Please retype the records below exactly, from the first line through the line containing "- For example, as", and leave out any pictures.

◆ Data for analysis ◆

------------------------------------

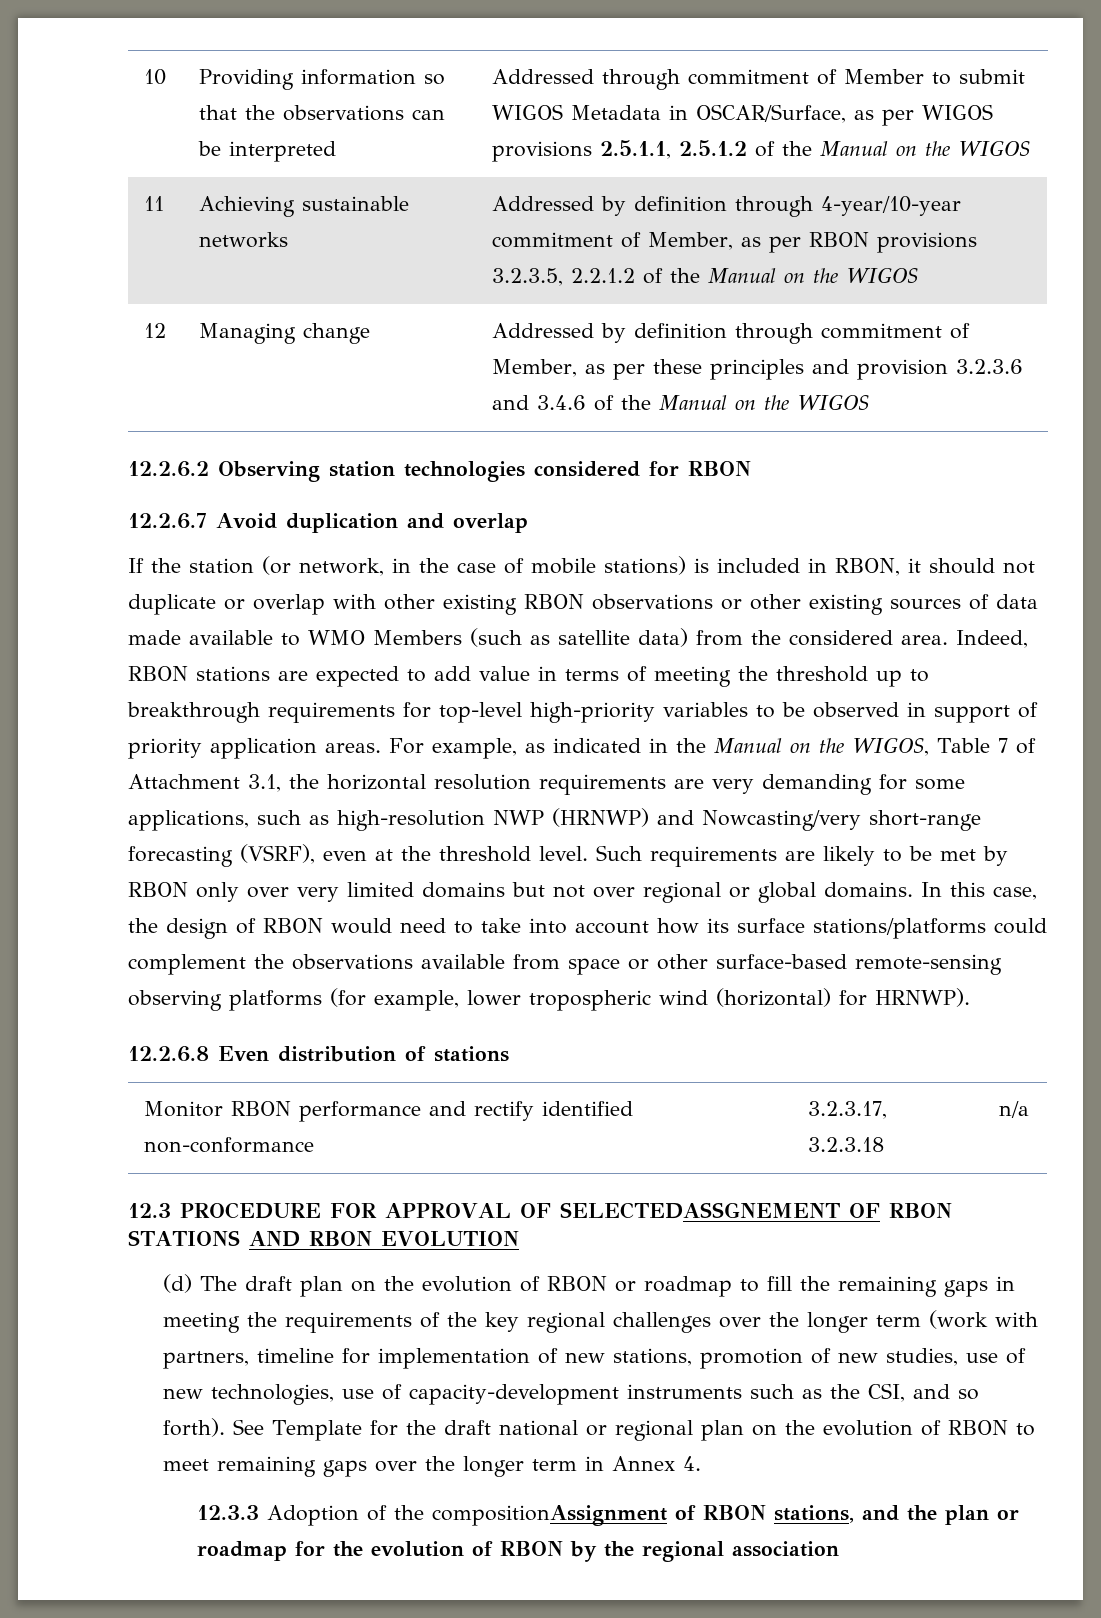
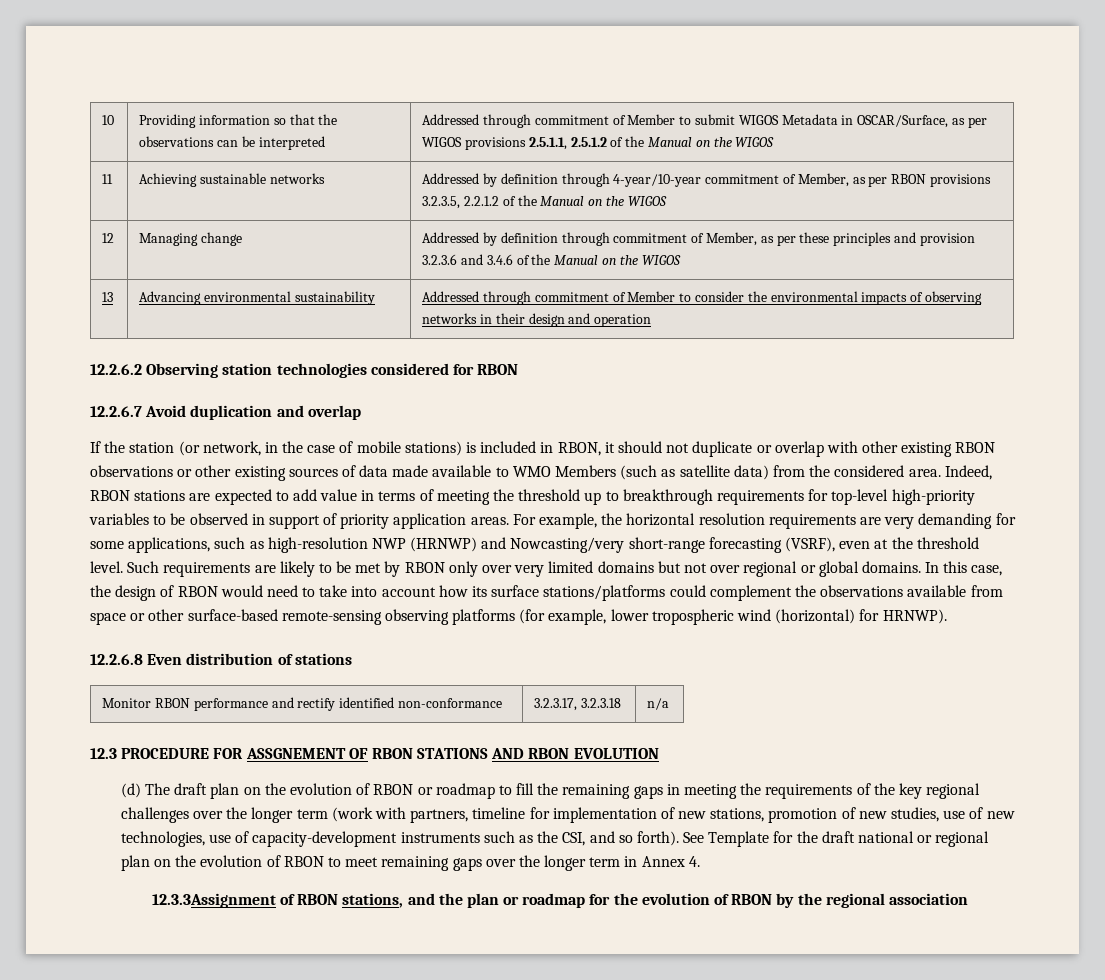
+ 13 | Advancing environmental sustainability | Addressed through commitment of Member to consider the environmental impacts of observing networks in their design and operation
- For example, as indicated in the Manual on the WIGOS, Table 7 of Attachment 3.1, the horizontal resolution requirements are very demanding for some applications, such as high-resolution NWP (HRNWP) and Nowcasting/very short-range forecasting (VSRF), even at the threshold level.
+ For example, the horizontal resolution requirements are very demanding for some applications, such as high-resolution NWP (HRNWP) and Nowcasting/very short-range forecasting (VSRF), even at the threshold level.
- 12.3 PROCEDURE FOR APPROVAL OF SELECTEDASSGNEMENT OF RBON STATIONS AND RBON EVOLUTION
+ 12.3 PROCEDURE FOR ASSGNEMENT OF RBON STATIONS AND RBON EVOLUTION
- 12.3.3 Adoption of the compositionAssignment of RBON stations, and the plan or roadmap for the evolution of RBON by the regional association
+ 12.3.3Assignment of RBON stations, and the plan or roadmap for the evolution of RBON by the regional association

------------------------------------

◆ The answer ◆
+ 13 | Advancing environmental sustainability | Addressed through commitment of Member to consider the environmental impacts of observing networks in their design and operation
- For example, as indicated in the Manual on the WIGOS, Table 7 of Attachment 3.1, the horizontal resolution requirements are very demanding for some applications, such as high-resolution NWP (HRNWP) and Nowcasting/very short-range forecasting (VSRF), even at the threshold level.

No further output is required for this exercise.